Depressão não tem um “lado bom”. Alguém pode até dizer que é verdade, melancolia nos torna criativos, mas isso não é porque a depressão sirva como uma pílula da criatividade infinita, e sim porque a tristeza sufoca tanto, mas tanto, que você não tem por onde deixá-la sair, e o único recurso que resta quando os amigos acabam é a arte. Sobre resolver problemas, o outro tópico coberto pela sinopse da matéria na capa, uma coisa que eu aprendi com a minha depressão foi fugir deles, não resolvê-los. Depressão não dá a inteligência nem a clareza de pensamento que você precisa para resolver seus problemas; pelo contrário, com o tempo você percebe que a sua capacidade cognitiva vai se deteriorando, e seu pensamento fica cada vez menos claro, por diversos fatores.

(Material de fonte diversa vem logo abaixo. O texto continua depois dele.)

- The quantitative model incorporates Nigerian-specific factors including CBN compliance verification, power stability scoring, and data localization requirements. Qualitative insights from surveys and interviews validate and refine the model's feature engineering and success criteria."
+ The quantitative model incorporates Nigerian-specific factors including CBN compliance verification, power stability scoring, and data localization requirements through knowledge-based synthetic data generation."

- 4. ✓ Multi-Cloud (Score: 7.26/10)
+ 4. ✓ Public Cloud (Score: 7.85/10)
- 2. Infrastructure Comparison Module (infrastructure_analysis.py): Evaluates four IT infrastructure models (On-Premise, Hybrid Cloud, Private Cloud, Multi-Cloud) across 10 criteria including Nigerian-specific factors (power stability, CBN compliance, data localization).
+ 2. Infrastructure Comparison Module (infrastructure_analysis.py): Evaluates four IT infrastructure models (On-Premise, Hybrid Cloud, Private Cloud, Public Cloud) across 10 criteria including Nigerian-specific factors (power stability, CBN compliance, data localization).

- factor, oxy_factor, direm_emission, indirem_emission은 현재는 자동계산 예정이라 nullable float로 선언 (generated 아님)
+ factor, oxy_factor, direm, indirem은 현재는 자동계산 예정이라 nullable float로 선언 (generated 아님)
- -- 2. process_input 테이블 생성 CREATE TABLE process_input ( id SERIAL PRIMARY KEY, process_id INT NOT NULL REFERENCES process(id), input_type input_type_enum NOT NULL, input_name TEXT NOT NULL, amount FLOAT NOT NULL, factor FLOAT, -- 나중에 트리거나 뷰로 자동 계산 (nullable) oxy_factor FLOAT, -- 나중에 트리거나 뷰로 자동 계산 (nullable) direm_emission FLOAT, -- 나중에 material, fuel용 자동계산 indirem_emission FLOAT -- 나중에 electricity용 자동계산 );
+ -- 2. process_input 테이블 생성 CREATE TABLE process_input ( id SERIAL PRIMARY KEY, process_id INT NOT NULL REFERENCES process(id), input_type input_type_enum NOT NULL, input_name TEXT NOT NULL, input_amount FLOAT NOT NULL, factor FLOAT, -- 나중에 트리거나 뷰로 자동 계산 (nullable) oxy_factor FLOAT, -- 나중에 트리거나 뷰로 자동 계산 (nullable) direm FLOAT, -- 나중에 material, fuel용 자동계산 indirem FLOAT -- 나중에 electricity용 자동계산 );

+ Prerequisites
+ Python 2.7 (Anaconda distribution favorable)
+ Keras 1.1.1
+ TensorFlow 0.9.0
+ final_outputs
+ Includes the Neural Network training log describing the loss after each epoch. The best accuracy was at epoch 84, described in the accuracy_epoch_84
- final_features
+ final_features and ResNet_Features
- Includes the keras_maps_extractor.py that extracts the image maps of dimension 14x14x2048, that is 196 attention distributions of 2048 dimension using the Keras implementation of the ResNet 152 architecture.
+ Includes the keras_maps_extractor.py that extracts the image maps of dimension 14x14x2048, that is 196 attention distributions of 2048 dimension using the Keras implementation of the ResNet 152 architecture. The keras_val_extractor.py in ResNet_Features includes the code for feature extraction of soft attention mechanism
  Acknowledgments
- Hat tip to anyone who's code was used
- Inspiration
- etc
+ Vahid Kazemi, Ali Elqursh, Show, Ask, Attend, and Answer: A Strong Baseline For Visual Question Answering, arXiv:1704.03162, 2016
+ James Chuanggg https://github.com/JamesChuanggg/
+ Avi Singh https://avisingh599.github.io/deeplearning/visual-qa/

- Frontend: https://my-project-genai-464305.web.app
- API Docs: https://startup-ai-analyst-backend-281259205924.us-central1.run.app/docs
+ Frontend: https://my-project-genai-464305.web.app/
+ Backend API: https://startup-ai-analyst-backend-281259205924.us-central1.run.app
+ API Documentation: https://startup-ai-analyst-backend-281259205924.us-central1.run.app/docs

Estar triste de vez em quando é saudável, contornável e faz parte da vida. Ter depressão não. Colocando na capa de um exemplar que um transtorno mental tão grave e que mata tanto (não tenho dados porque é impossível inferir que a causa da morte de alguém foi depressão sendo que a maioria não busca tratamento, mas, no Brasil, 17 milhões de pessoas sofriam com a depressão em 2010, segundo a própria revista) talvez não seja tão grave assim, e talvez seja até desejável, a revista está endossando a violência psicológica que os portadores de depressão sofrem quando buscam apoio em familiares e amigos e não o encontram – porque “você é forte, pode sair dessa”, “você não está se esforçando o suficiente”, “talvez se você tentasse, conseguisse se dar bem”, entre outras coisas que qualquer um que tenha depressão há um tempo considerável já deve ter escutado. As intenções dessas pessoas podem até ser boas, mas ouvir isso não ajuda, pelo contrário, só nos faz sentir piores, mais incapazes, mais inúteis por não conseguir tomar as rédeas da própria vida, como qualquer pessoa deveria ser capaz de fazer. E aí nós nos fechamos, não corremos atrás de tratamento, vamos guardando as coisas para nós, até que não aguentamos mais e entramos para as estatísticas de suicídio, causa da morte de 26 brasileiros por dia em junho de 2013, segundo a Folha.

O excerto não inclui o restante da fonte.